2021-10-20 11:44:14.662895: W tensorflow/stream_executor/platform/default/dso_loader.cc:60] Could not load dynamic library 'libcudart.so.11.0'; dlerror: libcudart.so.11.0: cannot open shared object file: No such file or directory
2021-10-20 11:44:14.662970: W tensorflow/stream_executor/platform/default/dso_loader.cc:60] Could not load dynamic library 'libcublas.so.11'; dlerror: libcublas.so.11: cannot open shared object file: No such file or directory
2021-10-20 11:44:14.663017: W tensorflow/stream_executor/platform/default/dso_loader.cc:60] Could not load dynamic library 'libcublasLt.so.11'; dlerror: libcublasLt.so.11: cannot open shared object file: No such file or directory
2021-10-20 11:44:14.664822: I tensorflow/stream_executor/platform/default/dso_loader.cc:49] Successfully opened dynamic library libcufft.so.10
2021-10-20 11:44:14.665156: I tensorflow/stream_executor/platform/default/dso_loader.cc:49] Successfully opened dynamic library libcurand.so.10
2021-10-20 11:44:14.667228: I tensorflow/stream_executor/platform/default/dso_loader.cc:49] Successfully opened dynamic library libcusolver.so.10
2021-10-20 11:44:14.667345: W tensorflow/stream_executor/platform/default/dso_loader.cc:60] Could not load dynamic library 'libcusparse.so.11'; dlerror: libcusparse.so.11: cannot open shared object file: No such file or directory
2021-10-20 11:44:14.667399: W tensorflow/stream_executor/platform/default/dso_loader.cc:60] Could not load dynamic library 'libcudnn.so.8'; dlerror: libcudnn.so.8: cannot open shared object file: No such file or directory
2021-10-20 11:44:14.667411: W tensorflow/core/common_runtime/gpu/gpu_device.cc:1757] Cannot dlopen some GPU libraries. Please make sure the missing libraries mentioned above are installed properly if you would like to use GPU. Follow the guide at https://www.tensorflow.org/install/gpu for how to download and setup the required libraries for your platform.

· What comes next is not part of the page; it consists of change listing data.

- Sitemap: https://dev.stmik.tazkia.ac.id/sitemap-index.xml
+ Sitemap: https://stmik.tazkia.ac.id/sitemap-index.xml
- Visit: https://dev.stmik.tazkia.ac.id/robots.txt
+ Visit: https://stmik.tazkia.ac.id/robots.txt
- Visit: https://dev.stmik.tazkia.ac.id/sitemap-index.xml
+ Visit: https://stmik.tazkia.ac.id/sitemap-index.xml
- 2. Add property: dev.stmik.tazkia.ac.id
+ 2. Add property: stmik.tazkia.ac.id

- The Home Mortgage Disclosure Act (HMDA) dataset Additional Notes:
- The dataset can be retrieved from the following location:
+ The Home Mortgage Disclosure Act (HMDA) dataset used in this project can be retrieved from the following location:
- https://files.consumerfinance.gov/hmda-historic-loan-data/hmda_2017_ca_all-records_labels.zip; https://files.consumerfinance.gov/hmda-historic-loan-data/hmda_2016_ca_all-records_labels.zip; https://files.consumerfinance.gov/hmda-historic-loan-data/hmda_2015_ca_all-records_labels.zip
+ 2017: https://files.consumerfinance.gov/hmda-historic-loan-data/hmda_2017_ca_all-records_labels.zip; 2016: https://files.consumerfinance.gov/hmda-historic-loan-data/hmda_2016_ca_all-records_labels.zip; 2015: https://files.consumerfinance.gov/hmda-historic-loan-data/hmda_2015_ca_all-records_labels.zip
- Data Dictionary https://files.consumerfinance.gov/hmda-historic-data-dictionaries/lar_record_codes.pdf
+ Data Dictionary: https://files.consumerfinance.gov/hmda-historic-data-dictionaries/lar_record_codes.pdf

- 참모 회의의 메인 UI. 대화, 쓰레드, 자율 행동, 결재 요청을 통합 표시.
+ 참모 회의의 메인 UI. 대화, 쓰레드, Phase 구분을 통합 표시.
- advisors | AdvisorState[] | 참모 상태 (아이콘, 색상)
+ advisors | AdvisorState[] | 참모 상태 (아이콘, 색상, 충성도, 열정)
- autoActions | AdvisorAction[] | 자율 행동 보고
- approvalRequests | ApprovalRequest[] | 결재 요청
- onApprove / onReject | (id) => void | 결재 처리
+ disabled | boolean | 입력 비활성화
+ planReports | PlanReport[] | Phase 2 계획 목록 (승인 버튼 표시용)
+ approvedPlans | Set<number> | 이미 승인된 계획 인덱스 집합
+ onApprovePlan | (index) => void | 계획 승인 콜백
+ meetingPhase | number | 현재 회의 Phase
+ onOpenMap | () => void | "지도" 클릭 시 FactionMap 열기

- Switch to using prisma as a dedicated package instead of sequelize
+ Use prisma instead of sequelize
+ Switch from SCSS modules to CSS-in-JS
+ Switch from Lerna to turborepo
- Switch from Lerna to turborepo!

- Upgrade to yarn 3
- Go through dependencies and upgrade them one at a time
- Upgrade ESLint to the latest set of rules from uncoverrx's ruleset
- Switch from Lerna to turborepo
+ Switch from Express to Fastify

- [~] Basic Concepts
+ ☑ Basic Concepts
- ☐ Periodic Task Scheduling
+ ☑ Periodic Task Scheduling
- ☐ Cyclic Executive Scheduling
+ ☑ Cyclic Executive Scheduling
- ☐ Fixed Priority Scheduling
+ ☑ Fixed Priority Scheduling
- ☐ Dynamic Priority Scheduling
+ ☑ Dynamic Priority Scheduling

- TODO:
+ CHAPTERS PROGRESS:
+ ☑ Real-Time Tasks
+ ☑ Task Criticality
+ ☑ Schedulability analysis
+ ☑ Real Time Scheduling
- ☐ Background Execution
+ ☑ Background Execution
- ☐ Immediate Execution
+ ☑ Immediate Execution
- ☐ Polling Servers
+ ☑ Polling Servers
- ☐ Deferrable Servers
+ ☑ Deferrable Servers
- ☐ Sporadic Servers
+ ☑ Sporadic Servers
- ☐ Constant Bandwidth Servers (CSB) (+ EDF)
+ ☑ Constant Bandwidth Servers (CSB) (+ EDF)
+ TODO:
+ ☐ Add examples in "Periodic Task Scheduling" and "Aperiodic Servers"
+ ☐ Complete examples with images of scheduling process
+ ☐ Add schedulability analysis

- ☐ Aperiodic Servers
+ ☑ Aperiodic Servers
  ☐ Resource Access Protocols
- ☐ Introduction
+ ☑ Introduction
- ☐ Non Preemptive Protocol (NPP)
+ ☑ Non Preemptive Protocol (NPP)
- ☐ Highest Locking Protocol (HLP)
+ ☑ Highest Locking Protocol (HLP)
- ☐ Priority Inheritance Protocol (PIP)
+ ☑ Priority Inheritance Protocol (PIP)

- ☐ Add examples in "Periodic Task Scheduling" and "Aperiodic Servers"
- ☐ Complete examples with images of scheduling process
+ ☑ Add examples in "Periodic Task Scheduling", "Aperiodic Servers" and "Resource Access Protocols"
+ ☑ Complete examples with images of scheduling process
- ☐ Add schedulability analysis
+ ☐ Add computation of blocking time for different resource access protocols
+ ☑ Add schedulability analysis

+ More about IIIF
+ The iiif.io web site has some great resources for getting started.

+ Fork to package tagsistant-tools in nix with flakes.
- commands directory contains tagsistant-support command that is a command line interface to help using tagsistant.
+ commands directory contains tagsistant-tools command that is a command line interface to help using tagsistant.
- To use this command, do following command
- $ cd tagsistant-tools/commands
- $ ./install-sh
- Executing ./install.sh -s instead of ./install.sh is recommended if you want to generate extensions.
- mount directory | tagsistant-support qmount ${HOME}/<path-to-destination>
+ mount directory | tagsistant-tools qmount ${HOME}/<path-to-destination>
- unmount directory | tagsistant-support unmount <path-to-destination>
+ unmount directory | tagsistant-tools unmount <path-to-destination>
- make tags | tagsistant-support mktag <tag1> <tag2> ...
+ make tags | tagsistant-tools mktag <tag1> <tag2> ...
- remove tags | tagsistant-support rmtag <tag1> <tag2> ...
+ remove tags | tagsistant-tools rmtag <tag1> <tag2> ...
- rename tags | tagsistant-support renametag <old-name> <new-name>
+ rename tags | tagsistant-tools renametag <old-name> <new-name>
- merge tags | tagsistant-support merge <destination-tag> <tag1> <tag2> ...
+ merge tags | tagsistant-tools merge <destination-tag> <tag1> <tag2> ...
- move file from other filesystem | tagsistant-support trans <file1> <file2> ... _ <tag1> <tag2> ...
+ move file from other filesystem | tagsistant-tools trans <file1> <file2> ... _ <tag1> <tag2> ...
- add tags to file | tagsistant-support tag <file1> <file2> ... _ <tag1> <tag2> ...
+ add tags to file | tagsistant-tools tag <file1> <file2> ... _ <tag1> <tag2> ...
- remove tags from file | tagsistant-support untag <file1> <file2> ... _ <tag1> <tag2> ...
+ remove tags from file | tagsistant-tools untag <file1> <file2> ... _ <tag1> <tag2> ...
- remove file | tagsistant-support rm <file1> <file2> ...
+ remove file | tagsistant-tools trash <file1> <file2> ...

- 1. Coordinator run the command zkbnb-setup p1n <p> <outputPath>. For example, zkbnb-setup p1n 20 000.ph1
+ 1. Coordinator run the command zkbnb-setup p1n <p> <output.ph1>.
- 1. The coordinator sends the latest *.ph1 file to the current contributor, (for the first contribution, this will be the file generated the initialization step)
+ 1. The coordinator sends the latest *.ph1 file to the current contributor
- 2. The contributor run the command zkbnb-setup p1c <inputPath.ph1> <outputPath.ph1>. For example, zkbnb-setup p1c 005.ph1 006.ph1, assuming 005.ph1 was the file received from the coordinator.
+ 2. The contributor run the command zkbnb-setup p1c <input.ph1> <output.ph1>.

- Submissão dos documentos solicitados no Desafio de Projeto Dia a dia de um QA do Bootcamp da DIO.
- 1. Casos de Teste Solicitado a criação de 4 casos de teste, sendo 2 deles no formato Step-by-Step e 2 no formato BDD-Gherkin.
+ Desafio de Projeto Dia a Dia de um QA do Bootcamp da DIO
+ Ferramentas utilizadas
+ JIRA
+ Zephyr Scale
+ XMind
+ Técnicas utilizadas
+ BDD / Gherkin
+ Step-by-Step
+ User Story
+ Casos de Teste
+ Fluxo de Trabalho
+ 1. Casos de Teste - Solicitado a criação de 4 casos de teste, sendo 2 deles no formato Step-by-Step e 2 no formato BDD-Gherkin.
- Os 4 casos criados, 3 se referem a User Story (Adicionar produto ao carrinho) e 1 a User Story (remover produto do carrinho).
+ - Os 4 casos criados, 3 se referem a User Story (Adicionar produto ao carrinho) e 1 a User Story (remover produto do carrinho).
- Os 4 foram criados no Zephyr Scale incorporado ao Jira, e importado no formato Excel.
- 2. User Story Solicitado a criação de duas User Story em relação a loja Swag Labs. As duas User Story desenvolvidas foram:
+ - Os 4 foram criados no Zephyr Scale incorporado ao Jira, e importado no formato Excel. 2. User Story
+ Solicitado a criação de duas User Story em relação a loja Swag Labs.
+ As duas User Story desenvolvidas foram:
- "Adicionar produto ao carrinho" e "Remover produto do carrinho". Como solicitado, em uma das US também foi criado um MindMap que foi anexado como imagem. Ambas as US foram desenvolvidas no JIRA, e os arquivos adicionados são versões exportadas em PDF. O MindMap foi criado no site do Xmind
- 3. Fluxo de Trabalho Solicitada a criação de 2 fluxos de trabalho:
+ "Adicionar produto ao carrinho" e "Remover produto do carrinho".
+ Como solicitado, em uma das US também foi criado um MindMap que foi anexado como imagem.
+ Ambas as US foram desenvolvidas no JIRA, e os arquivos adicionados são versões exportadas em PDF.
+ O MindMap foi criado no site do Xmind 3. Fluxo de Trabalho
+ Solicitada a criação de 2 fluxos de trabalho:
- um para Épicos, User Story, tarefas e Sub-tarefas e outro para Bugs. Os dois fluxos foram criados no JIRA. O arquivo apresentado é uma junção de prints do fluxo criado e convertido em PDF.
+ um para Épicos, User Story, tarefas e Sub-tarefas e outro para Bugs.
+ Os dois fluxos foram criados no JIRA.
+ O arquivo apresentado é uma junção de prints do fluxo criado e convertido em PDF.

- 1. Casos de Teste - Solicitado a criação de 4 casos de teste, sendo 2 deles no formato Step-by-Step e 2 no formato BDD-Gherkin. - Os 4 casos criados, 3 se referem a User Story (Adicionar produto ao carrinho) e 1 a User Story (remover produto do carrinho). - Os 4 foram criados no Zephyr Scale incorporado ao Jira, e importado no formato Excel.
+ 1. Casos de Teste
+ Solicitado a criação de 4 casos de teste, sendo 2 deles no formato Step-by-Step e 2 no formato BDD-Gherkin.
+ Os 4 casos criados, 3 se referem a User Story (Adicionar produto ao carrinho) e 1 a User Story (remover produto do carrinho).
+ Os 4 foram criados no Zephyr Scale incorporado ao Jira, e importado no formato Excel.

Skipping registering GPU devices..
이런 오류가 계속 뜨고 gpu가 제대로 동작하고 있는지 모르겠다
cpu로 돌렸을때는 7분이 떴는데 gpu로 분명 돌아가고있어서 4분이 걸리지만 그래도 뭔가 이상해서 코드 오류를 찾아봤더니 역시나 버전 문제였다. 지금 깔려있는 버전은 tensorflow-gpu ==2.4.1이고 원래 작업하던 환경은 tensorflow-gpu==2.1.0이었다. 2.1.0으로는 설치가 안된다는 경고메세지가 떠서 2.2.0으로 설치를 해주고 코드를 실행하니까
/root/miniconda3/lib/python3.8/site-packages/tensorflow_addons/utils/ensure_tf_install.py:53: UserWarning: Tensorflow Addons supports using Python ops for all Tensorflow versions above or equal to 2.4.0 and strictly below 2.7.0 (nightly versions are not supported).
The versions of TensorFlow you are currently using is 2.2.0 and is not supported.
Some things might work, some things might not.
If you were to encounter a bug, do not file an issue.
If you want to make sure you're using a tested and supported configuration, either change the TensorFlow version or the TensorFlow Addons's version.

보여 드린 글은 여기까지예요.